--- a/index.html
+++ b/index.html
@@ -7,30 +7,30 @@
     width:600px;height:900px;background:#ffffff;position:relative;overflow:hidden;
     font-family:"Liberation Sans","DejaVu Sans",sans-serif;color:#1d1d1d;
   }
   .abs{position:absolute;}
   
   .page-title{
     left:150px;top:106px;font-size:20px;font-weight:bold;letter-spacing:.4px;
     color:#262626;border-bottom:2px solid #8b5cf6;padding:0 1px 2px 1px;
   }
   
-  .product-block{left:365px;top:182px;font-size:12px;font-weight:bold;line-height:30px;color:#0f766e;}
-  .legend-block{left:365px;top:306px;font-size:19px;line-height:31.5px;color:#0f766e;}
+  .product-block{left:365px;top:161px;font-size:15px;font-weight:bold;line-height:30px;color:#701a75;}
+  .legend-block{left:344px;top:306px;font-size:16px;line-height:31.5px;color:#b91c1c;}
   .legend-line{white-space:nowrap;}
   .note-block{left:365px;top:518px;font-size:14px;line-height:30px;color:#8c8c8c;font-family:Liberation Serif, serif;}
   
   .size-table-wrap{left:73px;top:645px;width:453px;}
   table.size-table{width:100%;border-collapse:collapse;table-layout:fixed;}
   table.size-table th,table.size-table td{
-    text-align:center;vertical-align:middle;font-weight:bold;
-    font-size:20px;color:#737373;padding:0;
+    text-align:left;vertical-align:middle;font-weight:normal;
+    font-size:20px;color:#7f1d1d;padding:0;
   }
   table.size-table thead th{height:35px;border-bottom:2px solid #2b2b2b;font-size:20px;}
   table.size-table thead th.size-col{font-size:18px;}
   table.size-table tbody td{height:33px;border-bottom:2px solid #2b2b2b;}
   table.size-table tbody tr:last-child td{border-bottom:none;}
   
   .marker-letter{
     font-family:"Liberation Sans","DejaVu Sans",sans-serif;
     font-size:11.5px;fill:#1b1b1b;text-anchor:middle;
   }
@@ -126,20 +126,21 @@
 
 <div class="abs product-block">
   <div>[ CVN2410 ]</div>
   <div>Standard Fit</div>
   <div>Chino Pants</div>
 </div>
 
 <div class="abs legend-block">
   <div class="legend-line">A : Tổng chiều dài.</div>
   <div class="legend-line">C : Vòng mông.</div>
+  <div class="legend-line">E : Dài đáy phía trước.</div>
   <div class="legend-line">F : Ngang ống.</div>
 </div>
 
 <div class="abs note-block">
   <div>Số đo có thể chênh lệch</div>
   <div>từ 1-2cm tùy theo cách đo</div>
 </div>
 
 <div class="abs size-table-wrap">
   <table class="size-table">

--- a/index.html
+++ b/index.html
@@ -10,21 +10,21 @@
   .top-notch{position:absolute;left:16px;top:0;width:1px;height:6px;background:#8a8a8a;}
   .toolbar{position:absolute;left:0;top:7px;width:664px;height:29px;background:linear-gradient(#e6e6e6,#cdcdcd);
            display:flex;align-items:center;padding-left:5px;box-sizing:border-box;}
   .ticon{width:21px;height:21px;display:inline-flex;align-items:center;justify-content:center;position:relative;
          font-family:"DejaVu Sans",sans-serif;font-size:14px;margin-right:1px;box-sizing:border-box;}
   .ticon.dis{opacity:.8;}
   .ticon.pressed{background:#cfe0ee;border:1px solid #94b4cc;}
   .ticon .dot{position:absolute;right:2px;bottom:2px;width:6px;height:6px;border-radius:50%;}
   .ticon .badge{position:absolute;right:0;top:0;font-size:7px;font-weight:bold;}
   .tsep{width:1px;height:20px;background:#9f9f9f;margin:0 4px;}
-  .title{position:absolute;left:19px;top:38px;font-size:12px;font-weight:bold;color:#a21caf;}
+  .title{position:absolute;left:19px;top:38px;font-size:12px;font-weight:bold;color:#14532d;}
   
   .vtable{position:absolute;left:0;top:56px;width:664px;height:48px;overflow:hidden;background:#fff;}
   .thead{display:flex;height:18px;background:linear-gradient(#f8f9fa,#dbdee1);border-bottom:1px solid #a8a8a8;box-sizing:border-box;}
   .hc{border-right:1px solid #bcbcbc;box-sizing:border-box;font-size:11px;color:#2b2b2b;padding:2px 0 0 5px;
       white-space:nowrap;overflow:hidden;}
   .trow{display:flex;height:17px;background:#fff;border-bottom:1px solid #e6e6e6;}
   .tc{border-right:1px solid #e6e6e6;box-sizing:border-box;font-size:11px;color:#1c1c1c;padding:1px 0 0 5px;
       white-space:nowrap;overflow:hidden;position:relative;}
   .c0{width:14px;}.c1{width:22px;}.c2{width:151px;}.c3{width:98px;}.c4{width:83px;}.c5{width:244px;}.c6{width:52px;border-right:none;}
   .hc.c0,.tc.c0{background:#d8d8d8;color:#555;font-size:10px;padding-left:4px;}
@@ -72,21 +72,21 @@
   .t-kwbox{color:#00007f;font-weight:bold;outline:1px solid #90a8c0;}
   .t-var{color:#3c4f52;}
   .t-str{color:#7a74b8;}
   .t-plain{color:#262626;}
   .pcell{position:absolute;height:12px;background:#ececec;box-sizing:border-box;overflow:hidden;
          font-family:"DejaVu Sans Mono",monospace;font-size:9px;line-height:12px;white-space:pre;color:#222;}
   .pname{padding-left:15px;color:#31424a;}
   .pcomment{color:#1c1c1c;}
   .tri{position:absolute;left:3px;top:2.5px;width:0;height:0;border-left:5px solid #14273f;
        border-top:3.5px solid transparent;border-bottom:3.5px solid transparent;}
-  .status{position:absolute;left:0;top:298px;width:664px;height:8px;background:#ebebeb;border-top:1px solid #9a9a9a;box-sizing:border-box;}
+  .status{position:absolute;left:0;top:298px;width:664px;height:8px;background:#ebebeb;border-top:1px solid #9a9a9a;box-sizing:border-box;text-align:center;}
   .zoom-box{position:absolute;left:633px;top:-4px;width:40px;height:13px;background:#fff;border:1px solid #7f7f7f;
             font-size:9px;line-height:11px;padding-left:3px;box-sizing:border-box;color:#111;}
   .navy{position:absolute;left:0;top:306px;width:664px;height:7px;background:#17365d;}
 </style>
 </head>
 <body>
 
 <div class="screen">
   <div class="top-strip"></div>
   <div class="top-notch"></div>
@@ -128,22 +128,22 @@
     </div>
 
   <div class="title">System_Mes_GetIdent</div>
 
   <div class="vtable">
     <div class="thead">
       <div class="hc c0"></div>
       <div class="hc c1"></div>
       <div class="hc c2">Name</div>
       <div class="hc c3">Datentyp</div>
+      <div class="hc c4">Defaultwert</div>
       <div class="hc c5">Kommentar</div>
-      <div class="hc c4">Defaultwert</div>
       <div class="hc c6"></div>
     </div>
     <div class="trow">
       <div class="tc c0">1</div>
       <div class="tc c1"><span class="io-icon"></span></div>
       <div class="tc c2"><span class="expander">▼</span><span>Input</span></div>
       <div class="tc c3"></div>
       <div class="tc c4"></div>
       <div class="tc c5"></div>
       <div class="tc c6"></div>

YOUR OBJECTIVE: Return the whole listing, word for word.

REPLY TO THE TASK:
--- a/index.html
+++ b/index.html
@@ -7,30 +7,30 @@
     width:600px;height:900px;background:#ffffff;position:relative;overflow:hidden;
     font-family:"Liberation Sans","DejaVu Sans",sans-serif;color:#1d1d1d;
   }
   .abs{position:absolute;}
   
   .page-title{
     left:150px;top:106px;font-size:20px;font-weight:bold;letter-spacing:.4px;
     color:#262626;border-bottom:2px solid #8b5cf6;padding:0 1px 2px 1px;
   }
   
-  .product-block{left:365px;top:182px;font-size:12px;font-weight:bold;line-height:30px;color:#0f766e;}
-  .legend-block{left:365px;top:306px;font-size:19px;line-height:31.5px;color:#0f766e;}
+  .product-block{left:365px;top:161px;font-size:15px;font-weight:bold;line-height:30px;color:#701a75;}
+  .legend-block{left:344px;top:306px;font-size:16px;line-height:31.5px;color:#b91c1c;}
   .legend-line{white-space:nowrap;}
   .note-block{left:365px;top:518px;font-size:14px;line-height:30px;color:#8c8c8c;font-family:Liberation Serif, serif;}
   
   .size-table-wrap{left:73px;top:645px;width:453px;}
   table.size-table{width:100%;border-collapse:collapse;table-layout:fixed;}
   table.size-table th,table.size-table td{
-    text-align:center;vertical-align:middle;font-weight:bold;
-    font-size:20px;color:#737373;padding:0;
+    text-align:left;vertical-align:middle;font-weight:normal;
+    font-size:20px;color:#7f1d1d;padding:0;
   }
   table.size-table thead th{height:35px;border-bottom:2px solid #2b2b2b;font-size:20px;}
   table.size-table thead th.size-col{font-size:18px;}
   table.size-table tbody td{height:33px;border-bottom:2px solid #2b2b2b;}
   table.size-table tbody tr:last-child td{border-bottom:none;}
   
   .marker-letter{
     font-family:"Liberation Sans","DejaVu Sans",sans-serif;
     font-size:11.5px;fill:#1b1b1b;text-anchor:middle;
   }
@@ -126,20 +126,21 @@
 
 <div class="abs product-block">
   <div>[ CVN2410 ]</div>
   <div>Standard Fit</div>
   <div>Chino Pants</div>
 </div>
 
 <div class="abs legend-block">
   <div class="legend-line">A : Tổng chiều dài.</div>
   <div class="legend-line">C : Vòng mông.</div>
+  <div class="legend-line">E : Dài đáy phía trước.</div>
   <div class="legend-line">F : Ngang ống.</div>
 </div>
 
 <div class="abs note-block">
   <div>Số đo có thể chênh lệch</div>
   <div>từ 1-2cm tùy theo cách đo</div>
 </div>
 
 <div class="abs size-table-wrap">
   <table class="size-table">

--- a/index.html
+++ b/index.html
@@ -10,21 +10,21 @@
   .top-notch{position:absolute;left:16px;top:0;width:1px;height:6px;background:#8a8a8a;}
   .toolbar{position:absolute;left:0;top:7px;width:664px;height:29px;background:linear-gradient(#e6e6e6,#cdcdcd);
            display:flex;align-items:center;padding-left:5px;box-sizing:border-box;}
   .ticon{width:21px;height:21px;display:inline-flex;align-items:center;justify-content:center;position:relative;
          font-family:"DejaVu Sans",sans-serif;font-size:14px;margin-right:1px;box-sizing:border-box;}
   .ticon.dis{opacity:.8;}
   .ticon.pressed{background:#cfe0ee;border:1px solid #94b4cc;}
   .ticon .dot{position:absolute;right:2px;bottom:2px;width:6px;height:6px;border-radius:50%;}
   .ticon .badge{position:absolute;right:0;top:0;font-size:7px;font-weight:bold;}
   .tsep{width:1px;height:20px;background:#9f9f9f;margin:0 4px;}
-  .title{position:absolute;left:19px;top:38px;font-size:12px;font-weight:bold;color:#a21caf;}
+  .title{position:absolute;left:19px;top:38px;font-size:12px;font-weight:bold;color:#14532d;}
   
   .vtable{position:absolute;left:0;top:56px;width:664px;height:48px;overflow:hidden;background:#fff;}
   .thead{display:flex;height:18px;background:linear-gradient(#f8f9fa,#dbdee1);border-bottom:1px solid #a8a8a8;box-sizing:border-box;}
   .hc{border-right:1px solid #bcbcbc;box-sizing:border-box;font-size:11px;color:#2b2b2b;padding:2px 0 0 5px;
       white-space:nowrap;overflow:hidden;}
   .trow{display:flex;height:17px;background:#fff;border-bottom:1px solid #e6e6e6;}
   .tc{border-right:1px solid #e6e6e6;box-sizing:border-box;font-size:11px;color:#1c1c1c;padding:1px 0 0 5px;
       white-space:nowrap;overflow:hidden;position:relative;}
   .c0{width:14px;}.c1{width:22px;}.c2{width:151px;}.c3{width:98px;}.c4{width:83px;}.c5{width:244px;}.c6{width:52px;border-right:none;}
   .hc.c0,.tc.c0{background:#d8d8d8;color:#555;font-size:10px;padding-left:4px;}
@@ -72,21 +72,21 @@
   .t-kwbox{color:#00007f;font-weight:bold;outline:1px solid #90a8c0;}
   .t-var{color:#3c4f52;}
   .t-str{color:#7a74b8;}
   .t-plain{color:#262626;}
   .pcell{position:absolute;height:12px;background:#ececec;box-sizing:border-box;overflow:hidden;
          font-family:"DejaVu Sans Mono",monospace;font-size:9px;line-height:12px;white-space:pre;color:#222;}
   .pname{padding-left:15px;color:#31424a;}
   .pcomment{color:#1c1c1c;}
   .tri{position:absolute;left:3px;top:2.5px;width:0;height:0;border-left:5px solid #14273f;
        border-top:3.5px solid transparent;border-bottom:3.5px solid transparent;}
-  .status{position:absolute;left:0;top:298px;width:664px;height:8px;background:#ebebeb;border-top:1px solid #9a9a9a;box-sizing:border-box;}
+  .status{position:absolute;left:0;top:298px;width:664px;height:8px;background:#ebebeb;border-top:1px solid #9a9a9a;box-sizing:border-box;text-align:center;}
   .zoom-box{position:absolute;left:633px;top:-4px;width:40px;height:13px;background:#fff;border:1px solid #7f7f7f;
             font-size:9px;line-height:11px;padding-left:3px;box-sizing:border-box;color:#111;}
   .navy{position:absolute;left:0;top:306px;width:664px;height:7px;background:#17365d;}
 </style>
 </head>
 <body>
 
 <div class="screen">
   <div class="top-strip"></div>
   <div class="top-notch"></div>
@@ -128,22 +128,22 @@
     </div>
 
   <div class="title">System_Mes_GetIdent</div>
 
   <div class="vtable">
     <div class="thead">
       <div class="hc c0"></div>
       <div class="hc c1"></div>
       <div class="hc c2">Name</div>
       <div class="hc c3">Datentyp</div>
+      <div class="hc c4">Defaultwert</div>
       <div class="hc c5">Kommentar</div>
-      <div class="hc c4">Defaultwert</div>
       <div class="hc c6"></div>
     </div>
     <div class="trow">
       <div class="tc c0">1</div>
       <div class="tc c1"><span class="io-icon"></span></div>
       <div class="tc c2"><span class="expander">▼</span><span>Input</span></div>
       <div class="tc c3"></div>
       <div class="tc c4"></div>
       <div class="tc c5"></div>
       <div class="tc c6"></div>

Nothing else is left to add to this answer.